◆ **EXERCISE MATERIALS**
_____
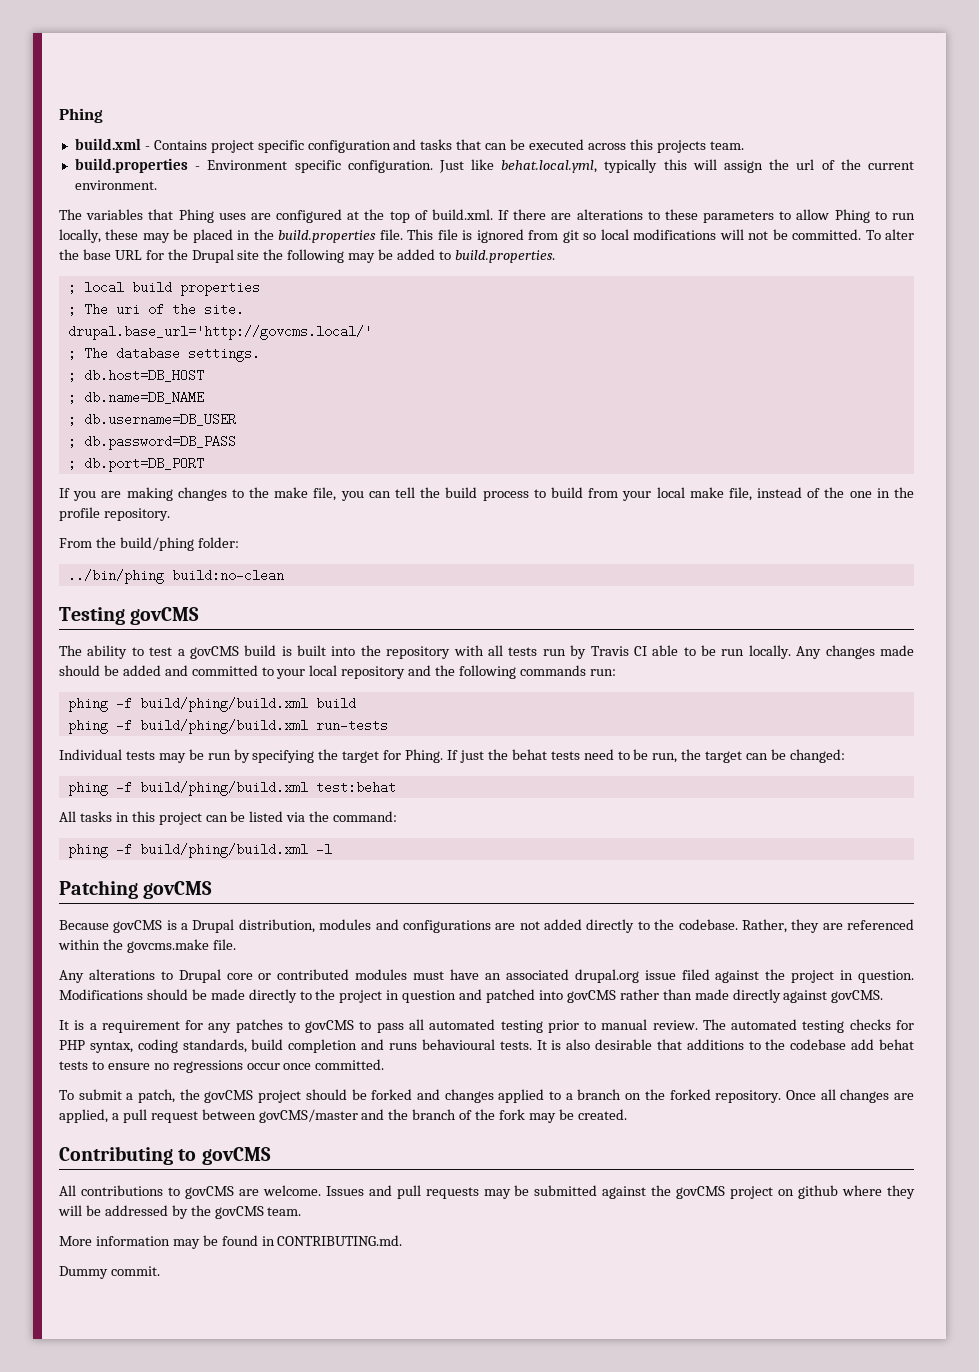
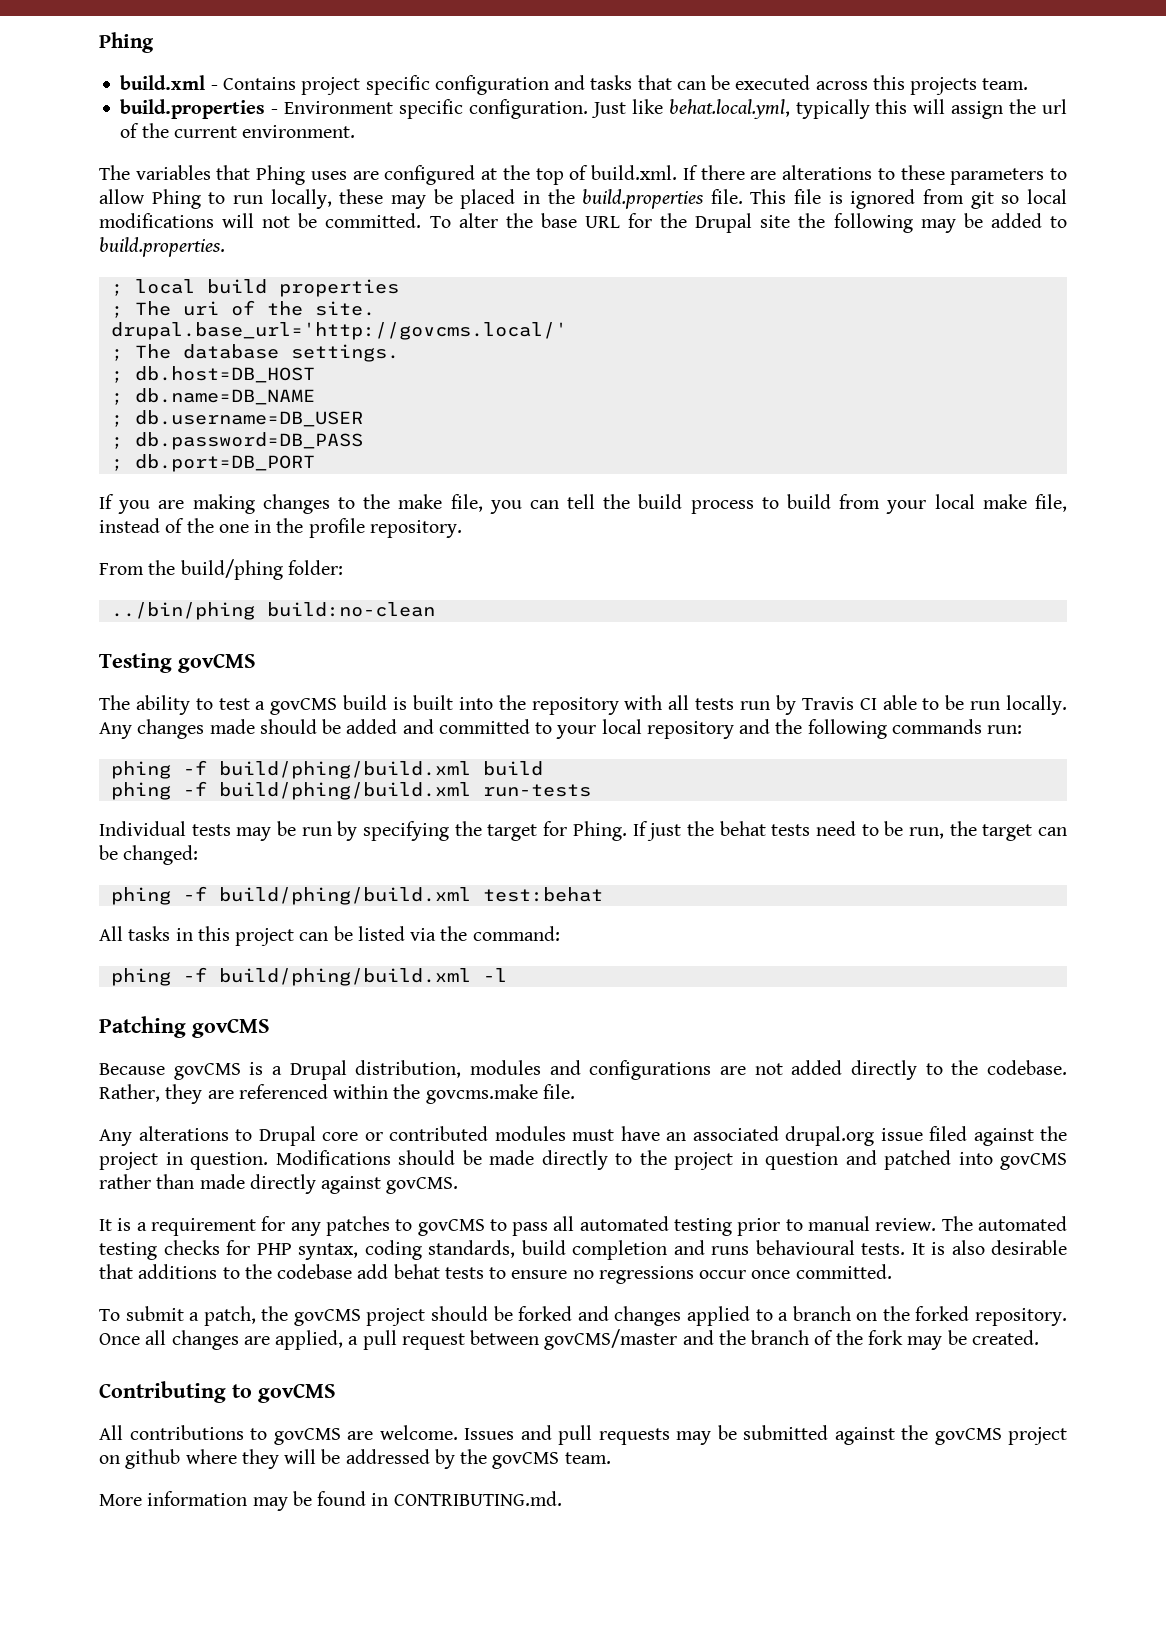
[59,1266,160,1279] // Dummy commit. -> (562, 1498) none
_____
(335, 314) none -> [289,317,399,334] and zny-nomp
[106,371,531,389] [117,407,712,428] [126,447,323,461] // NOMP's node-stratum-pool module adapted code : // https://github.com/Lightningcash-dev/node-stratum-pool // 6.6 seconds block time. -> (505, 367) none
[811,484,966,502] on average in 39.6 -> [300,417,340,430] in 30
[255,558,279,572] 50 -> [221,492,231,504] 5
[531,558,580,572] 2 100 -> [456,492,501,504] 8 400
_____
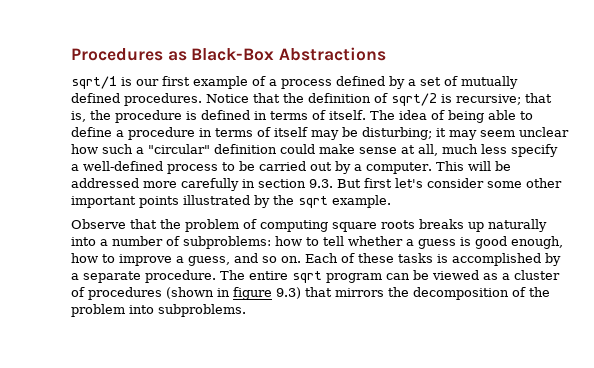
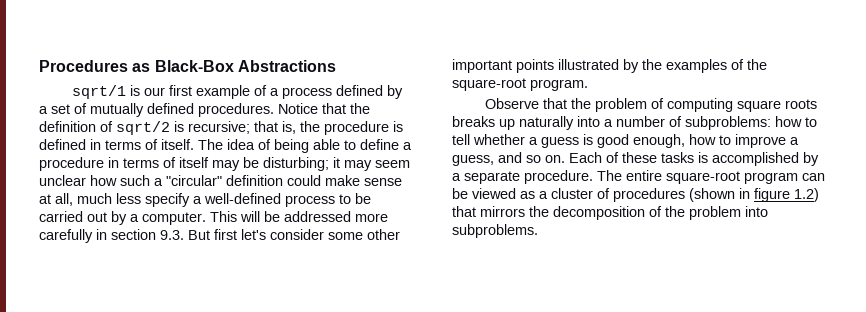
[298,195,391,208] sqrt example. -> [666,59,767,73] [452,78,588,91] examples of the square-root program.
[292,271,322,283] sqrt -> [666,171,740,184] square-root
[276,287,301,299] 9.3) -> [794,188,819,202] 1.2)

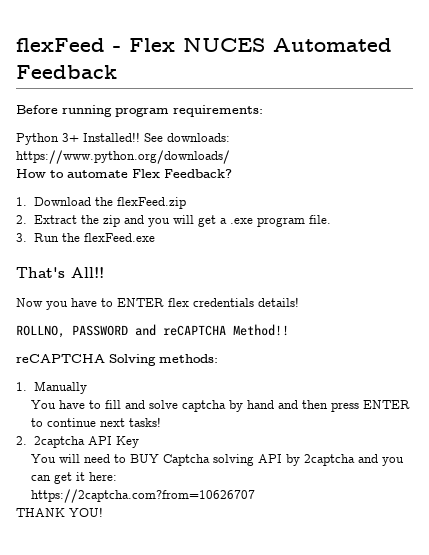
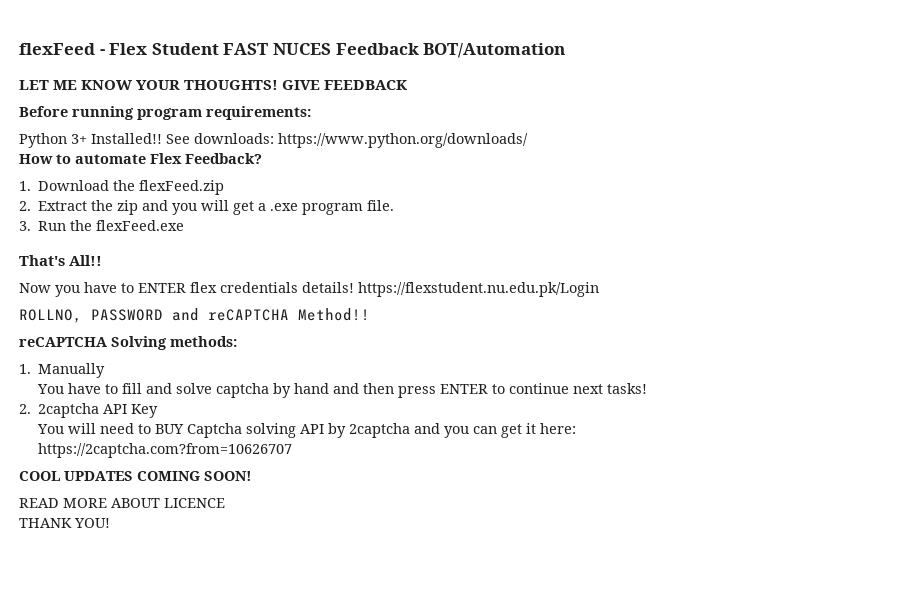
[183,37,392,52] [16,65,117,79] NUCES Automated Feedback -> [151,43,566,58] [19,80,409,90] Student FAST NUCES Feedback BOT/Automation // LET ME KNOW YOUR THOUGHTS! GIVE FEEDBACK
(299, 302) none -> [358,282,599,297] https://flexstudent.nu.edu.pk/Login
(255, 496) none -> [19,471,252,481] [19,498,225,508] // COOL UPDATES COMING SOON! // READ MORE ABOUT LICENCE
_____
◆ **EXERCISE**
Look back at the entries above and repeat, unchanged, every line from the line holding "[255,558,279,572] 50 -> [221,492,231,504] 5" through the line holding "[531,558,580,572] 2 100".

◆ **EXERCISE OUTPUT**
[255,558,279,572] 50 -> [221,492,231,504] 5
[531,558,580,572] 2 100 -> [456,492,501,504] 8 400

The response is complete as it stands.